The Honolulu Advertiser will cost David Black half of what seller Gannett Co. paid for the newspaper in 1992, according to a report on the paper's website on June 6, the same day it published its last edition. The deal also includes that Website, as well as the Advertiser's nondailies and its $82 million production plant, completed a few years ago in Kapolei.
Citing an unnamed person familiar with the sale and able to confirm the price for the first time, Advertiser staff writer Rick Daysog said Honolulu Star-Bulletin owner David Black is paying $125 million for the paper, with which he is creating the merged Star-Advertiser.
Toronto-based Fairfax Financial Holdings contributed $40 million of the purchase price, according to the same source, who insisted on anonymity. Another $40 million was supplied by Gannett to finance the plant purchase, according to Daysog.
Neither Black's Oahu Publications nor Gannett would comment, citing their confidentiality agreement.

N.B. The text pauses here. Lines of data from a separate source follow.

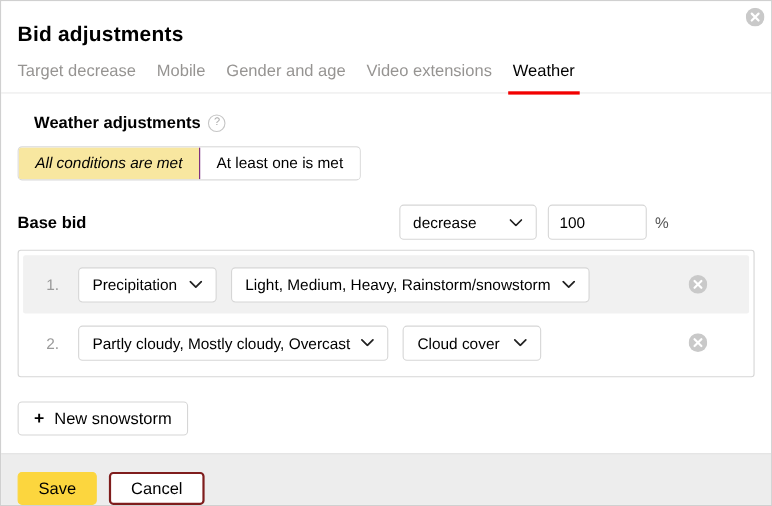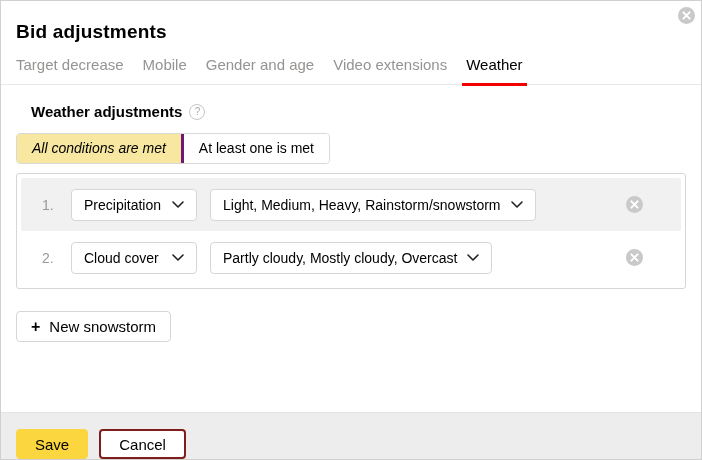--- a/index.html
+++ b/index.html
@@ -63,7 +63,7 @@
     padding: 0 15px; font-size: 14px;
     background: #fff; cursor: pointer; white-space: nowrap;
   }
-  .toggle-option + .toggle-option { border-left: 3px solid #701a75; }
+  .toggle-option + .toggle-option { border-left: 1px solid #701a75; }
   .toggle-option.active {
     background: var(--toggle-yellow, #f8e7a0);
     border-color: var(--toggle-yellow, #f8e7a0);

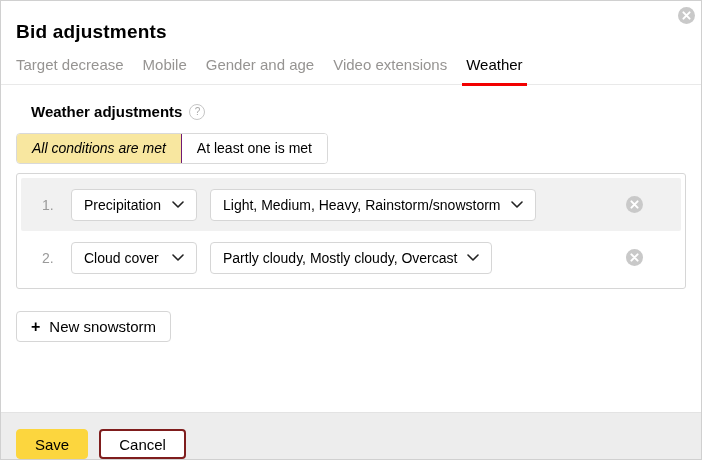--- a/index.html
+++ b/index.html
@@ -167,6 +167,19 @@
       <div class="toggle-option">At least one is met</div>
     </div>
 
+    <div class="base-bid-row">
+      <span class="base-bid-label">Base bid</span>
+      <div class="bid-controls">
+        <div class="select-box direction-select">
+          <span>decrease</span>
+          <svg class="chev" viewBox="0 0 12 7" width="12" height="7">
+            <path d="M1 1l5 5 5-5" fill="none" stroke="#222" stroke-width="1.6" stroke-linecap="round" stroke-linejoin="round"></path>
+          </svg>
+        </div>
+        <input class="percent-input" type="text" value="100" style="">
+        <span class="percent-suffix">%</span>
+      </div>
+    </div>
 
     <div class="conditions">
 

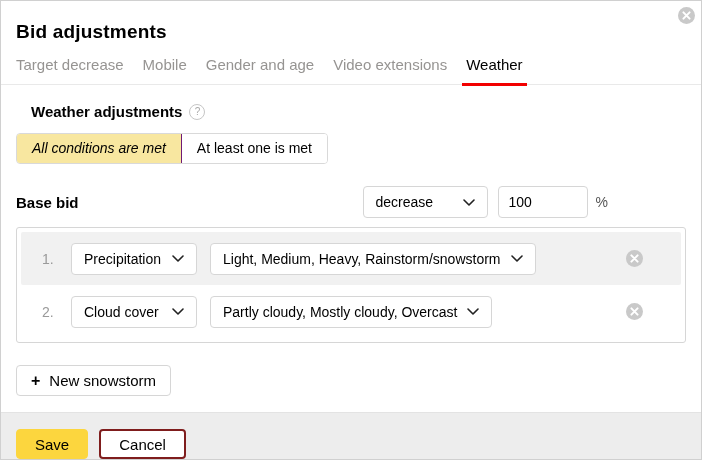--- a/index.html
+++ b/index.html
@@ -207,14 +207,14 @@
 
       <div class="cond-row">
         <span class="cond-index">2.</span>
+        <div class="select-box">
+          <span>Partly cloudy, Mostly cloudy, Overcast</span>
+          <svg class="chev" viewBox="0 0 12 7" width="12" height="7">
+            <path d="M1 1l5 5 5-5" fill="none" stroke="#222" stroke-width="1.6" stroke-linecap="round" stroke-linejoin="round"></path>
+          </svg>
+        </div>
         <div class="select-box param-select">
           <span>Cloud cover</span>
-          <svg class="chev" viewBox="0 0 12 7" width="12" height="7">
-            <path d="M1 1l5 5 5-5" fill="none" stroke="#222" stroke-width="1.6" stroke-linecap="round" stroke-linejoin="round"></path>
-          </svg>
-        </div>
-        <div class="select-box">
-          <span>Partly cloudy, Mostly cloudy, Overcast</span>
           <svg class="chev" viewBox="0 0 12 7" width="12" height="7">
             <path d="M1 1l5 5 5-5" fill="none" stroke="#222" stroke-width="1.6" stroke-linecap="round" stroke-linejoin="round"></path>
           </svg>

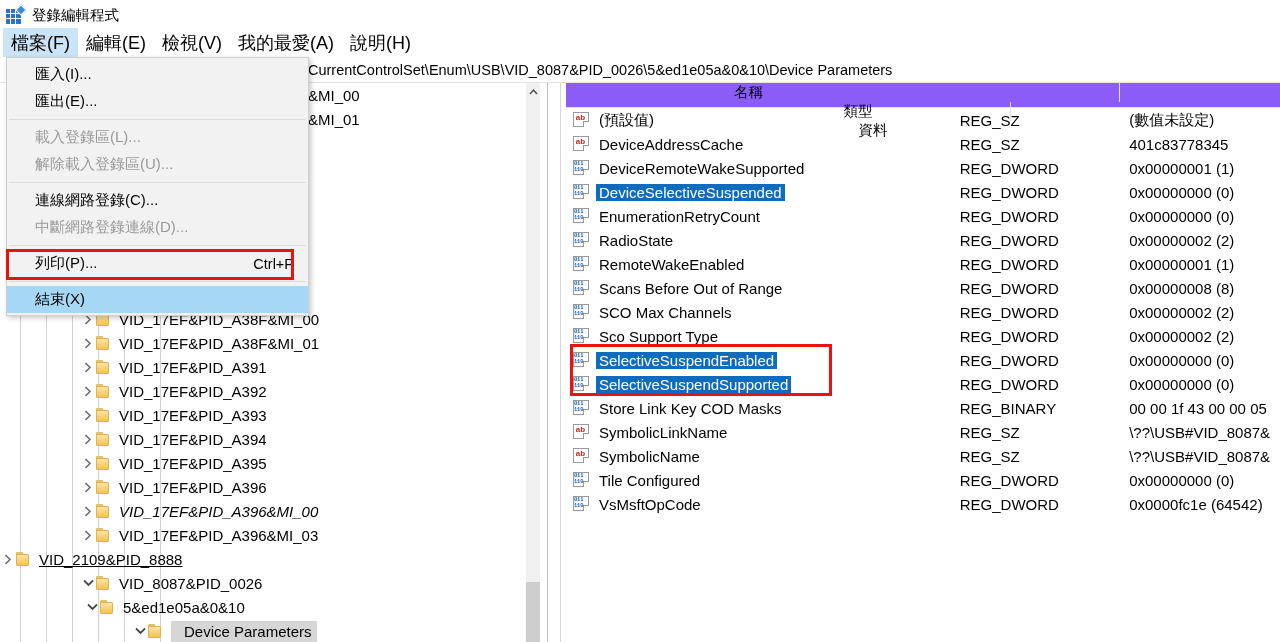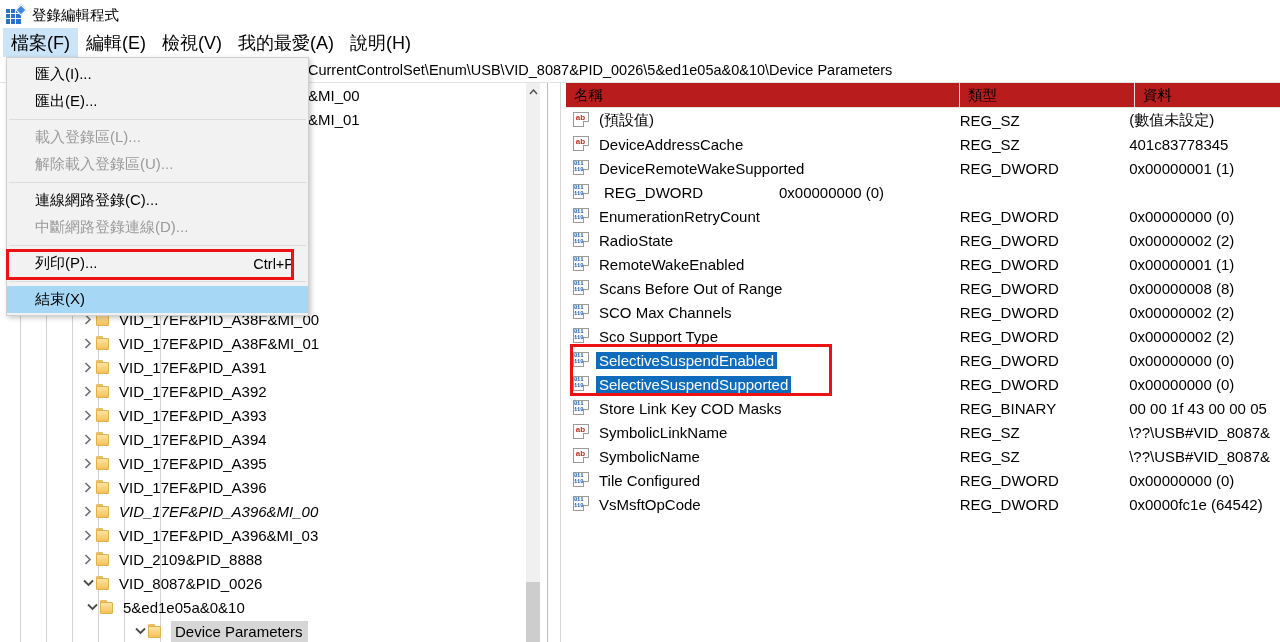--- a/index.html
+++ b/index.html
@@ -154,9 +154,9 @@
   
   .list-header {
     position: absolute; left: 0; top: 0; width: 714px; height: 25px;
-    background: #b91c1c;
+    background: #8b5cf6;
     border-bottom: 1px solid #e3e3e3;
-    display: flex; align-items: center;
+    display: flex; align-items: center; flex-direction: column;
   }
   .list-header .hcell {
     font-size: 14.5px; color: #000000;

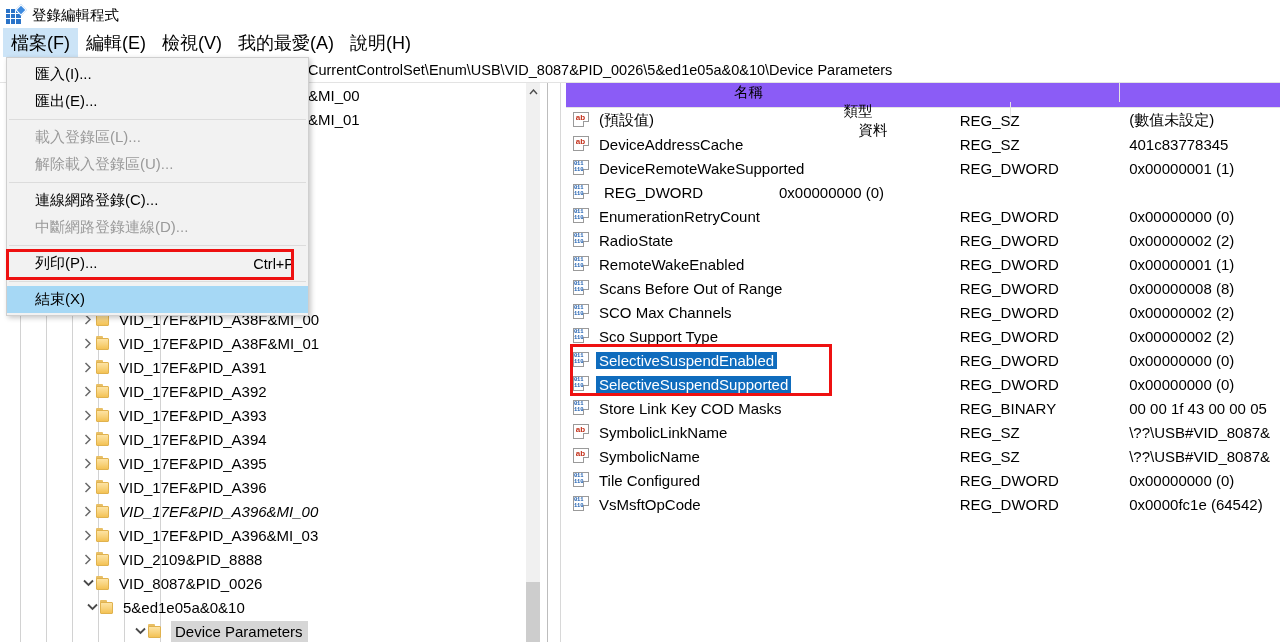--- a/index.html
+++ b/index.html
@@ -505,6 +505,7 @@
               <span class="sheet"></span>
               <span class="bits">011<br>110</span>
             </span>
+            <span class="cell-name"><span class="nm">DeviceSelectiveSuspended</span></span>
             <span class="cell-type">REG_DWORD</span>
             <span class="cell-data">0x00000000 (0)</span>
           </div>

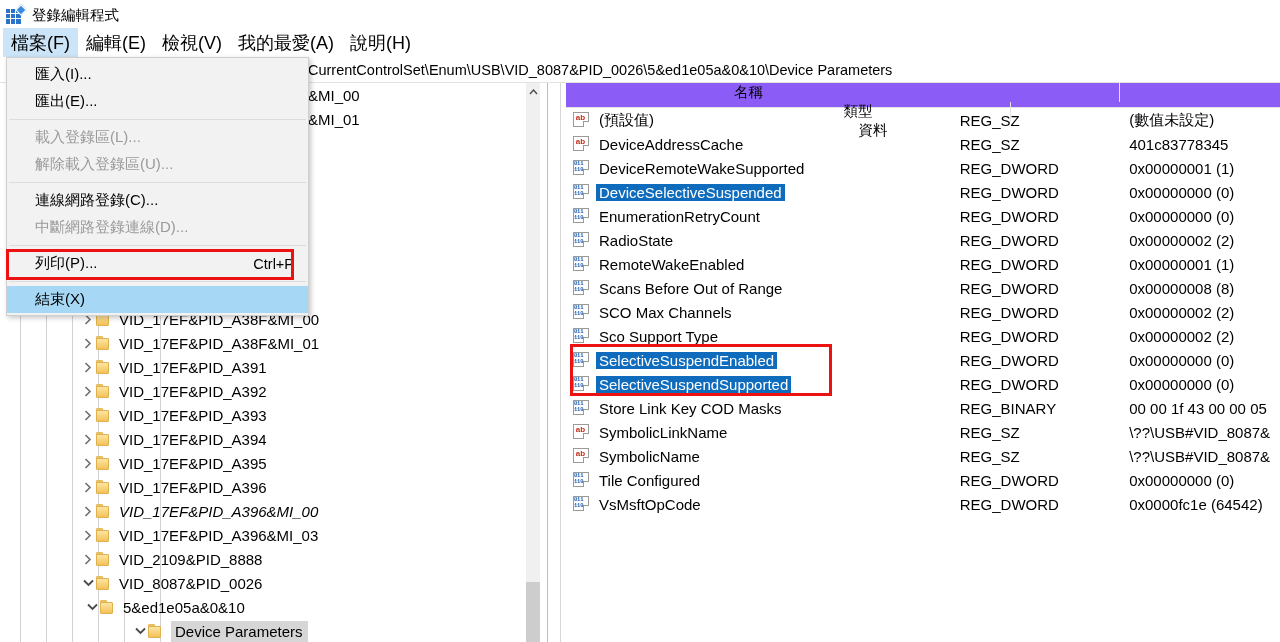--- a/index.html
+++ b/index.html
@@ -405,7 +405,7 @@
             </span>
             <span class="tree-label">VID_17EF&amp;PID_A396&amp;MI_03</span>
           </div>
-          <div class="tree-row" style="padding-left: 80px;">
+          <div class="tree-row" style=" text-decoration: underline;">
             <span class="chev">
               <svg width="8" height="11" viewBox="0 0 8 11">
                 <path d="M1.5 1 L6 5.5 L1.5 10" stroke="#6a6a6a" stroke-width="1.5" fill="none"></path>

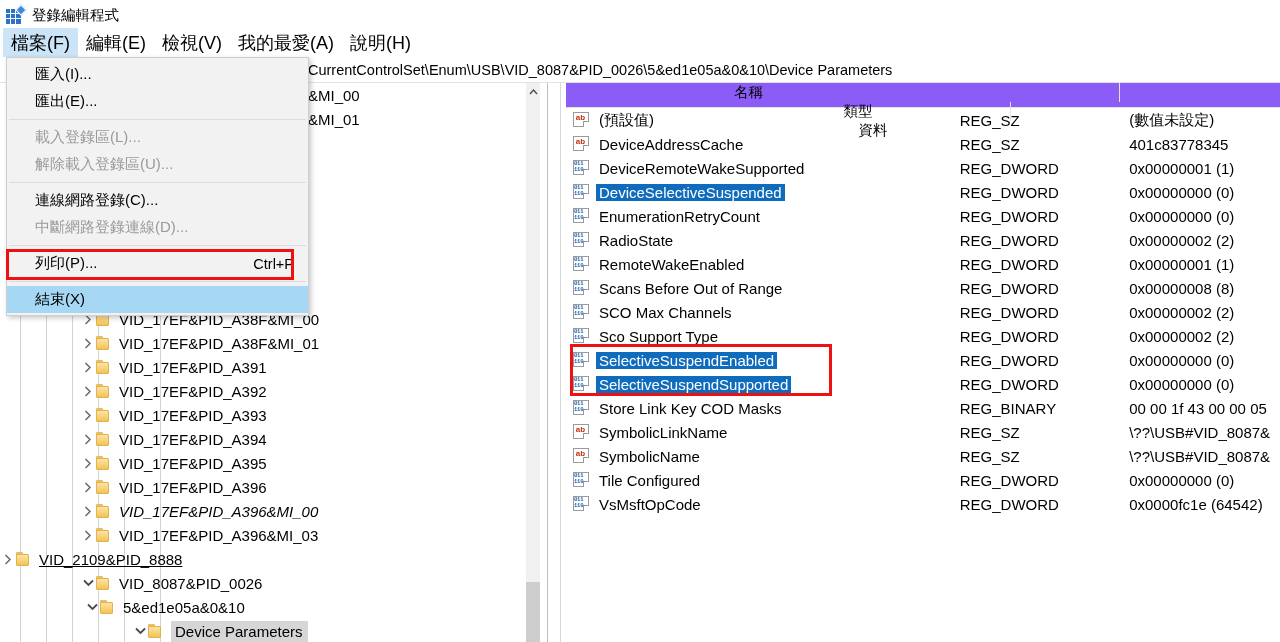--- a/index.html
+++ b/index.html
@@ -130,7 +130,7 @@
   }
   .tree-label { padding-right: 4px; }
   .tree-row.selected .tree-label {
-    background: #d6d6d6; padding: 2px 5px 2px 4px;
+    background: #d6d6d6; padding: 2px 5px 2px 13px;
   }
   .tree-guides { position: absolute; left: 0; top: 0; width: 548px; height: 559px; pointer-events: none; }
   .tree-guides i {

Though substantially below Gannett's cost, Daysog reports the price "is well above the steep discounts that newspapers on the mainland have been selling for in recent years." He quotes University of Hawaii Journalism Professor Gerald Kato explaining that the premium reflects "the value of having a monopoly in Honolulu."
In what was described as "one of the largest mass layoffs in Hawaii in recent years," the Star-Advertiser kept for its staff of 265 only 56 Advertiser employees -- of whom half came from an editorial staff of 120. Those numbers reflect the loss of more than 400 jobs.
In the meantime, laid-off employees have yet to receive severance, with the companies awaiting the outcome of a grievance filed by a half-dozen unions on behalf of members whose contract entitles them to at least five weeks' salary (E&P Online, May 28).
With about a third the circulation of the barely profitable Advertiser, the Star-Bulletin had lost approximately $10 million annually, according to Black, who, according to Star-Bulletin Publisher (and former Advertiser executive) Dennis Francis, approached Gannett about the sale. The island location precluded the kind of clustering that has brought Gannett efficiencies in recent years, and for that reason, Daysog notes, Gannett President and COO Gracia Martore told media and entertainment analysts earlier this year that the "sale fits very well into our overall strategy."